*** Begin section ***

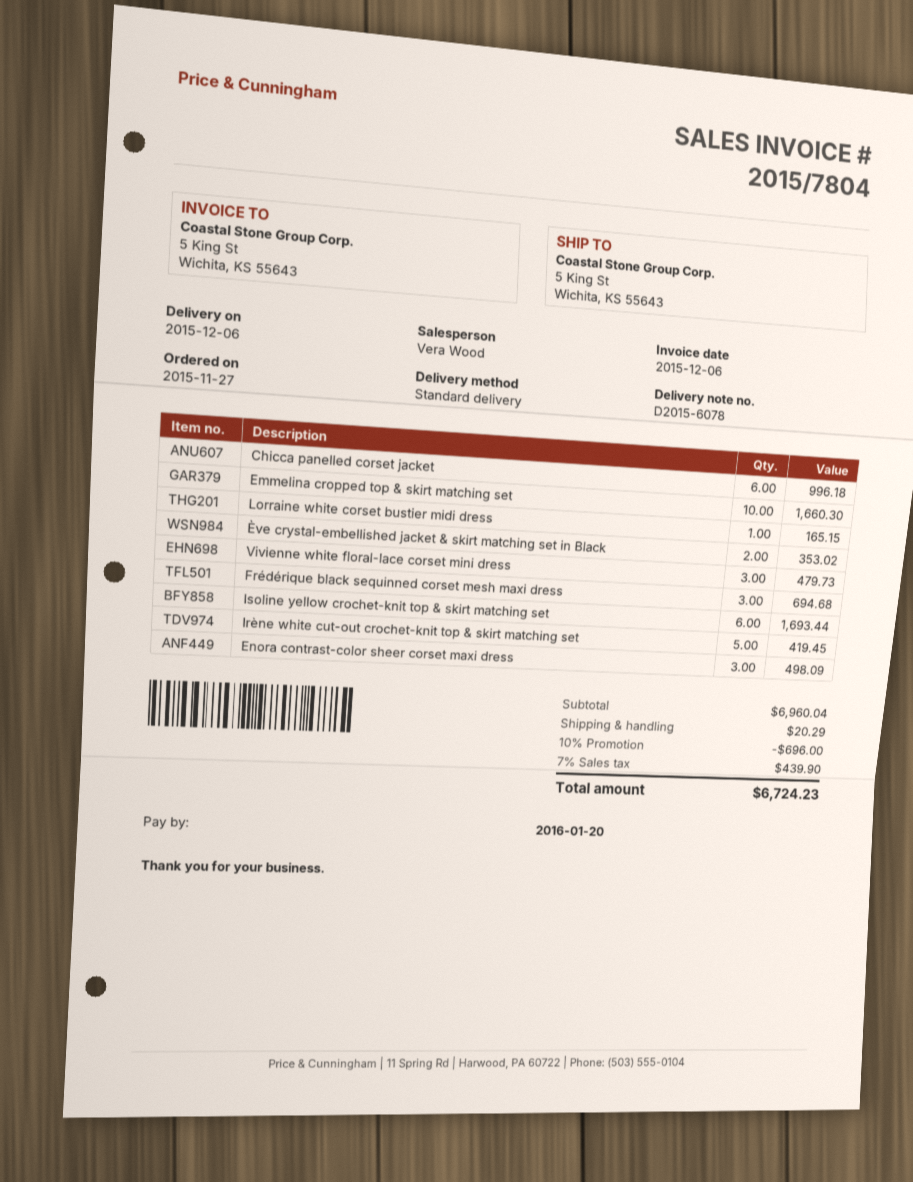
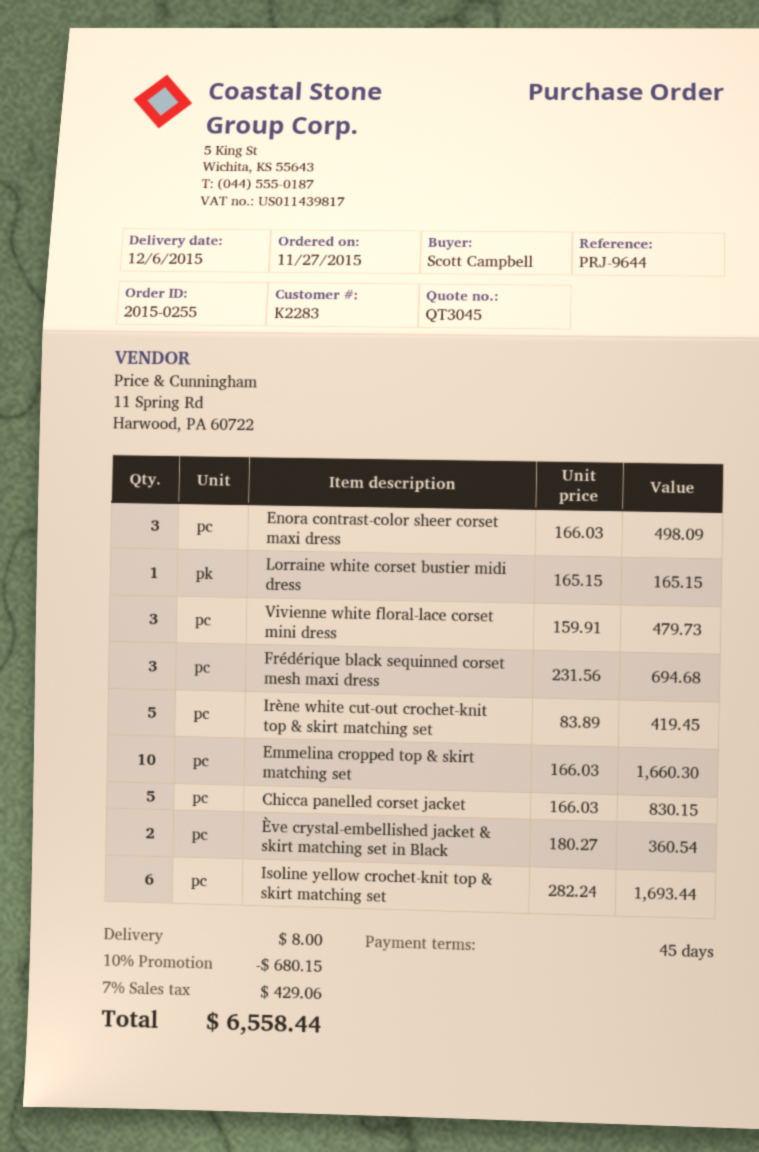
Chicca panelled corset jacket: 6 for 996.18 -> 5 for 830.15
Ève crystal-embellished jacket & skirt matching set in Black: 2 for 353.02 -> 2 for 360.54
discount: 10% = 696.00 -> 10% = 680.15
shipping: 20.29 -> 8.00
tax: 7% = 439.90 -> 7% = 429.06
total: 6724.23 -> 6558.44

*** End section ***

Exercise description:
Beginning with the line that contains "Ève crystal-embellished jacket", set down every line through the end of the data without change.

Exercise response:
Ève crystal-embellished jacket & skirt matching set in Black: 2 for 353.02 -> 2 for 360.54
discount: 10% = 696.00 -> 10% = 680.15
shipping: 20.29 -> 8.00
tax: 7% = 439.90 -> 7% = 429.06
total: 6724.23 -> 6558.44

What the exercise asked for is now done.